# Gosh darn combinatorics

1. Sep 14, 2014

### otto

So look at what Ive done:
$${n+1 \choose k} = \frac {(n+1)!} {(n+1-k)! \cdot k!} = \frac {(n+1)\cdot n!}{(n-(k-1))!\cdot k \cdot (k-1)!}$$$$= \frac {(n+1)}{k} \cdot \frac { n!}{(n-(k-1))!\cdot (k-1)!} = \frac {(n+1)}{k} \cdot {n \choose k-1}$$

oops I accidentally posted this before I finished my calculations, please ignore this until I've finished it. Thanks

 So Yea, thats it. Thing is, somethings wrong (try plugging numbers into it). Anyways, I need to figure out what I did wrong. This is just part of a massive can of worms. Im trying to figure out the proof for: $$\sum\limits_{i=1}^n {n \choose k} = 2^n$$

Last edited: Sep 14, 2014
2. Sep 14, 2014

### Staff: Mentor

3. Sep 14, 2014

### otto

Pascals identity to be exact. I've read some "proofs" if you can call them that, but they were rather not helpful. math stack exchange.

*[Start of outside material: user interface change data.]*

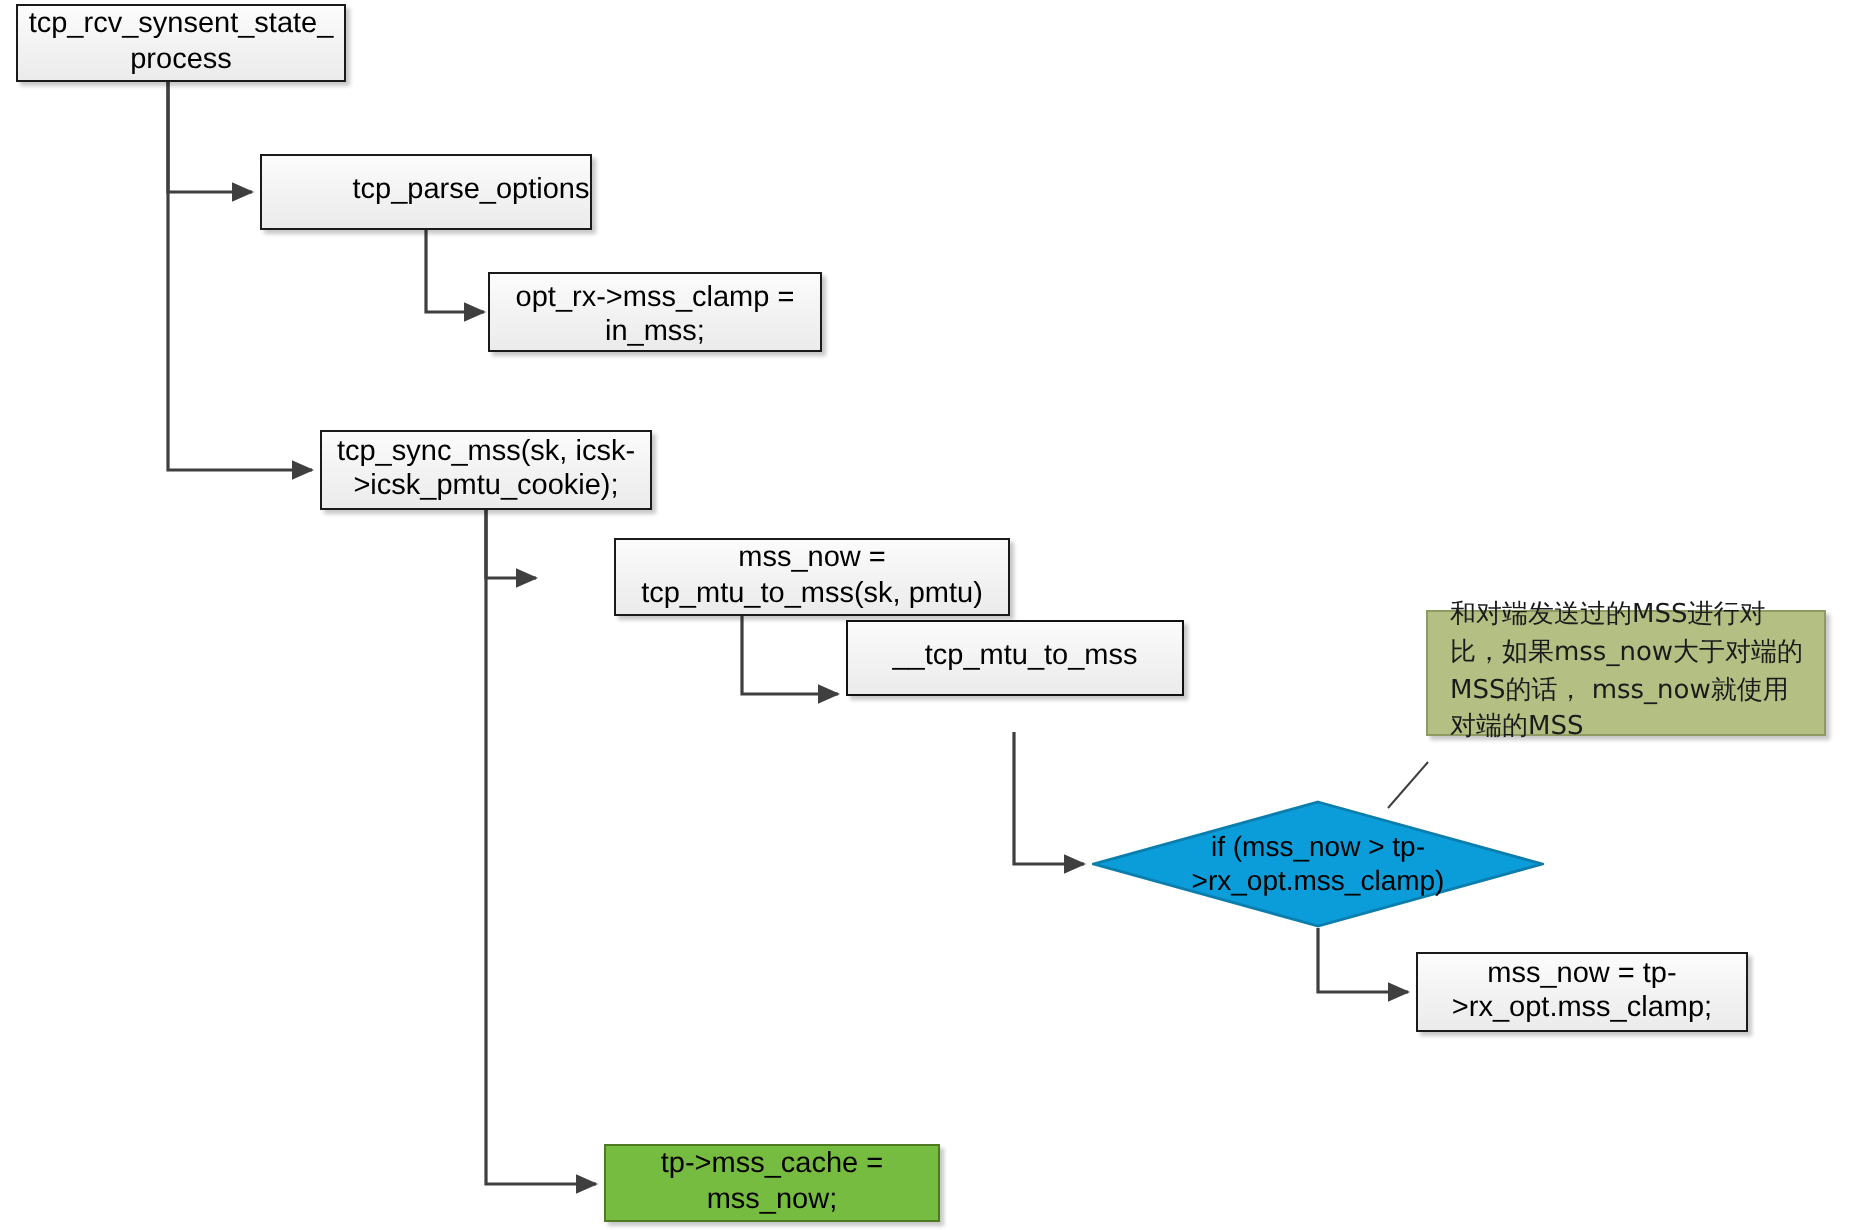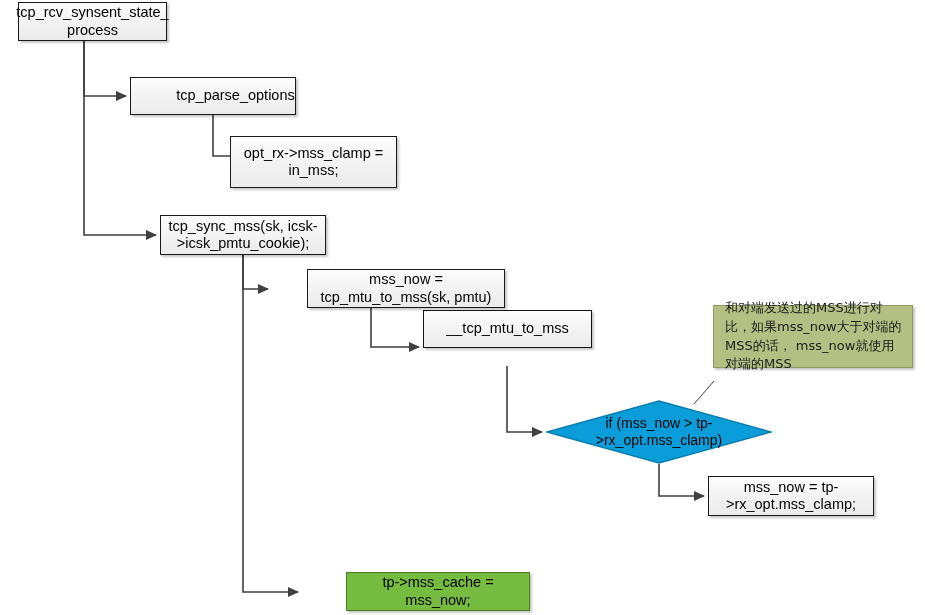"tcp_rcv_synsent_state_" div.node { left: 18px -> 8px; width: 149px -> 165px }
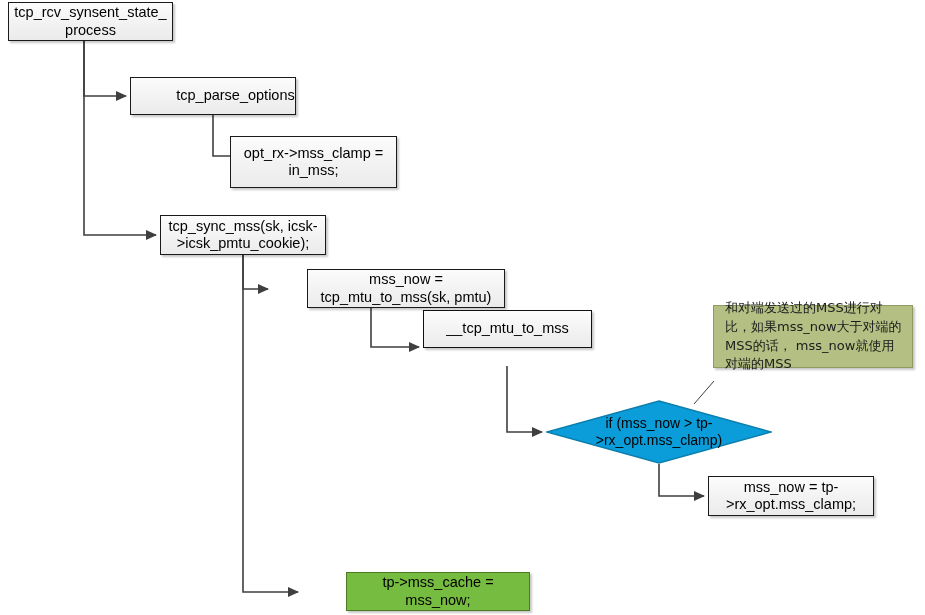"opt_rx->mss_clamp =" div.node { align-items: none -> flex-end; height: 52px -> 40px; left: 230px -> 244px }
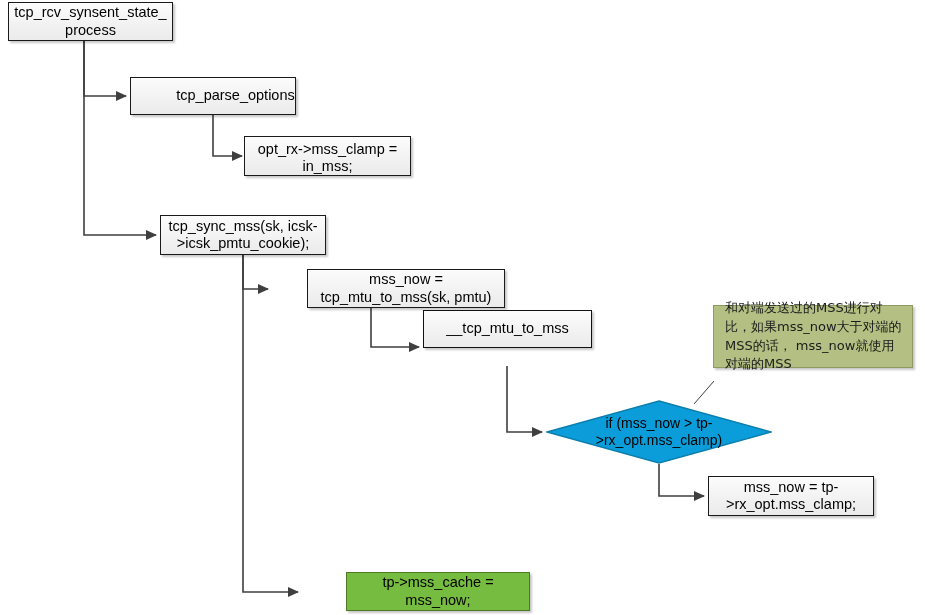"tp->mss_cache =" div.node { margin-left: 44px -> none; width: 184px -> 168px }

When I replace my summation from k=0 to n, with the combinatorics: $\sum_{k=0}^n{n+1 \choose k} = \sum_{k=0}^n {n \choose k} +{n \choose k-1}$ I have the problem that k-1 will equal -1 in the first iteration of the summation. dont know how to fix this.

4. Sep 14, 2014

### Mentallic

The lower limit of the sum should be k=0 because i isn't present in the combinatoric and for reasons you'll eventually find out, it should start at 0.

So you want to prove
$$\sum\limits_{k=0}^n {n \choose k} = 2^n$$

then simply notice that the binomial expansion is

$$(a+b)^n = \sum\limits_{k=0}^n{n\choose k}a^{n-k}b^k$$

So for what values of a and b is

$$\sum\limits_{k=0}^n{n\choose k}a^{n-k}b^k\equiv \sum\limits_{k=0}^n {n \choose k}$$

5. Sep 21, 2014

### Whovian

The problem here is that $\binom{n+1}k=\binom nk+\binom n{k-1}$ only for k>0; if k=0 then it's just $\binom nk$, as both are 1. I think the convention is often to let $\binom n{-1}=0$; then $\binom{n+1}k=\binom nk+\binom n{k-1}$ even when k=0.

6. Sep 22, 2014

### FactChecker

You are right that the proof by induction approach can turn into a can of worms.
Notice that $\sum\limits_{k=0}^n {n \choose k}$ is the total number of ways that any number of items (including 0 and n) can be selected from n items.

If we indicate whether an item is selected or not by 1 or 0, respectively, and put the 1's and 0's in order, we can represent any set of selected items.

For instance, starting with n=5 items, 10110 = select first, don't select second, select third, select fourth, don't select fifth, represents one way of selecting 3 of the 5. Now, how many zero/one patterns can we get from 5 binary digits?